Data provided: Begin
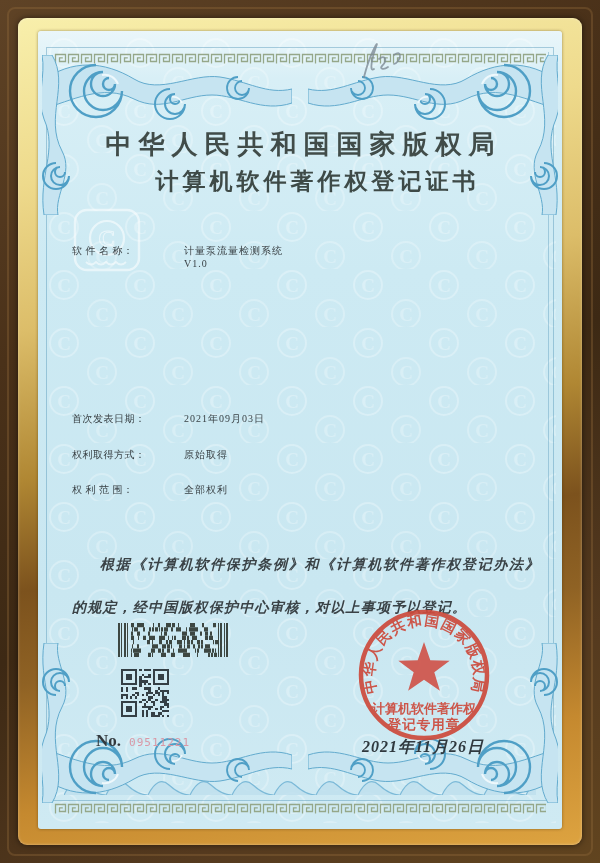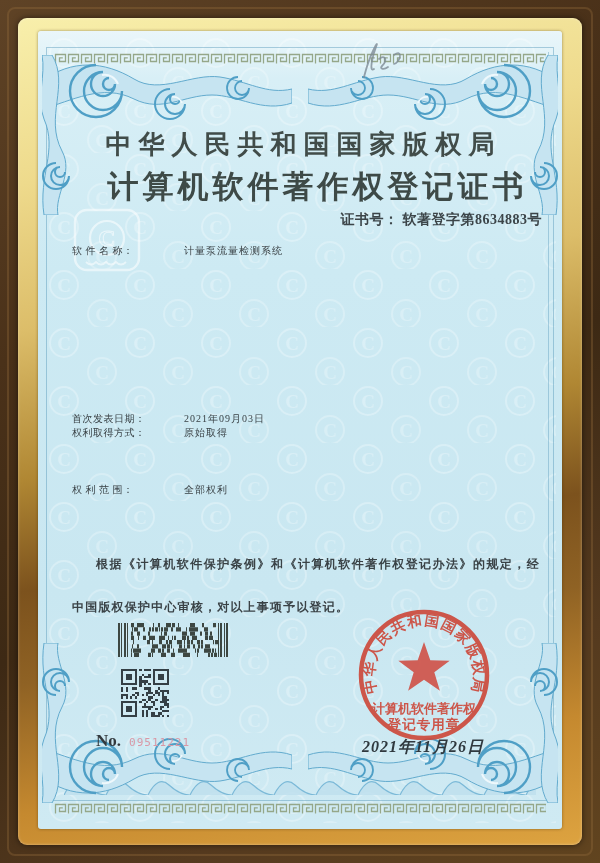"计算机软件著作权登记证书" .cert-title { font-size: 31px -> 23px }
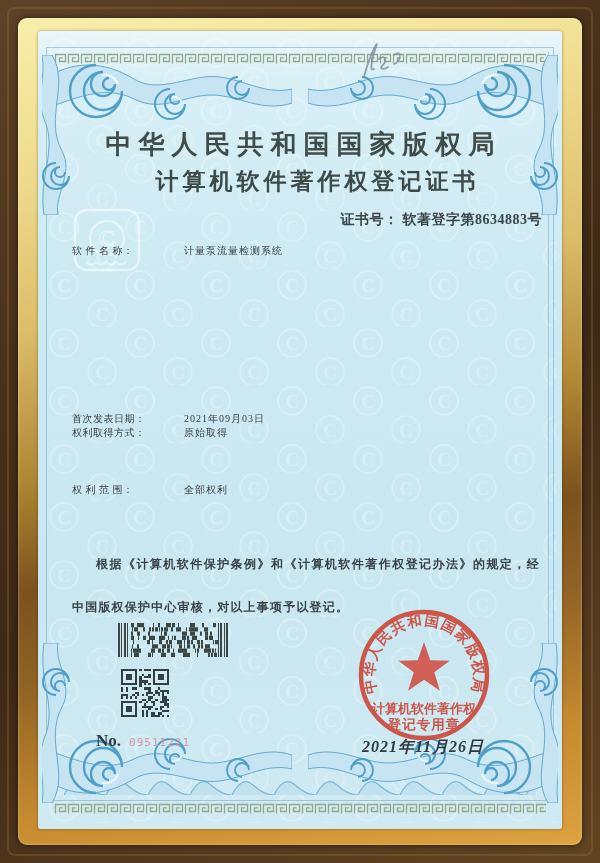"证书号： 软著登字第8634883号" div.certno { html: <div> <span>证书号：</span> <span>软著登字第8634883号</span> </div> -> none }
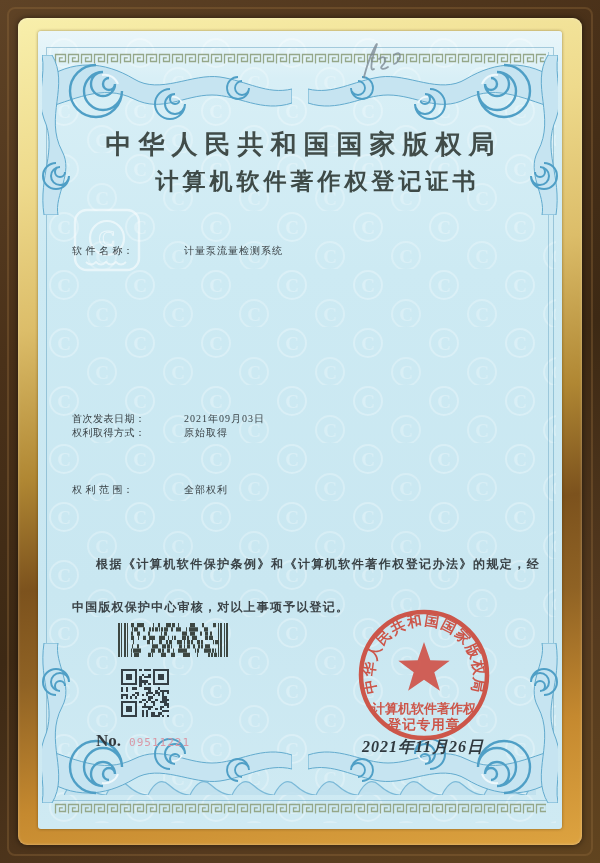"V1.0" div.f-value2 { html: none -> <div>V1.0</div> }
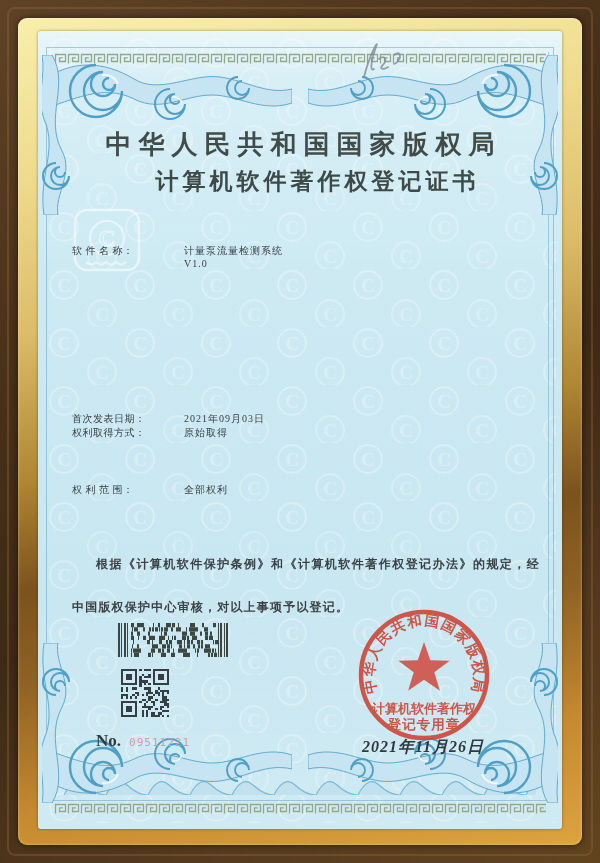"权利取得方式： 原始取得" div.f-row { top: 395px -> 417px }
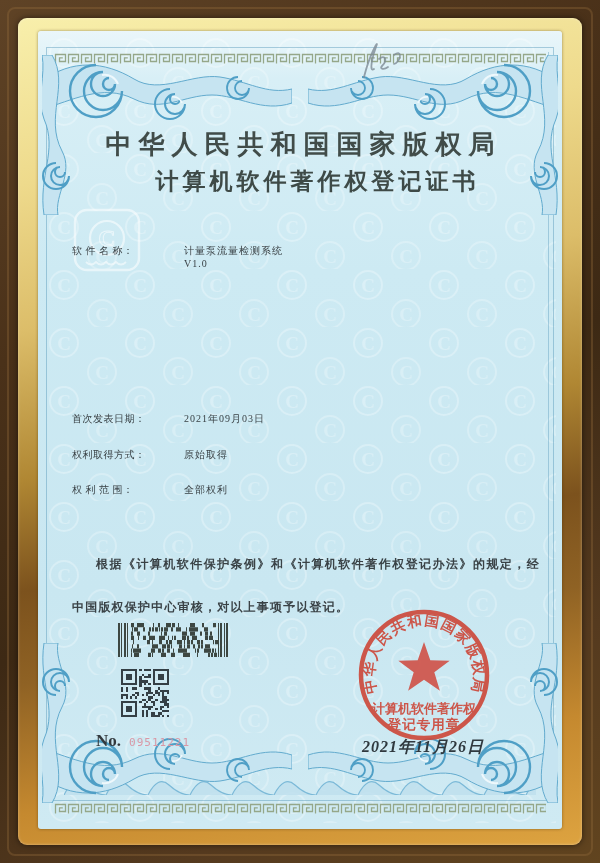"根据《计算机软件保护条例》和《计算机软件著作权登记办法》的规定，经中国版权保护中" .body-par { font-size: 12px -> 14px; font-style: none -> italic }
Data provided: End
Data provided: Begin
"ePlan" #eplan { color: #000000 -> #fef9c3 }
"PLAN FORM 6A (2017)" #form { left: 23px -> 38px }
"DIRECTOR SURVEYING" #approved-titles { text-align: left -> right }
Data provided: End
Reproduce exactly the lines above that run from the one with "html: <div> <span>证书号：</span>" to the one with "font-size: 12px ->", both included, leaving pictures out.

Exercise solution
"证书号： 软著登字第8634883号" div.certno { html: <div> <span>证书号：</span> <span>软著登字第8634883号</span> </div> -> none }
"V1.0" div.f-value2 { html: none -> <div>V1.0</div> }
"权利取得方式： 原始取得" div.f-row { top: 395px -> 417px }
"根据《计算机软件保护条例》和《计算机软件著作权登记办法》的规定，经中国版权保护中" .body-par { font-size: 12px -> 14px; font-style: none -> italic }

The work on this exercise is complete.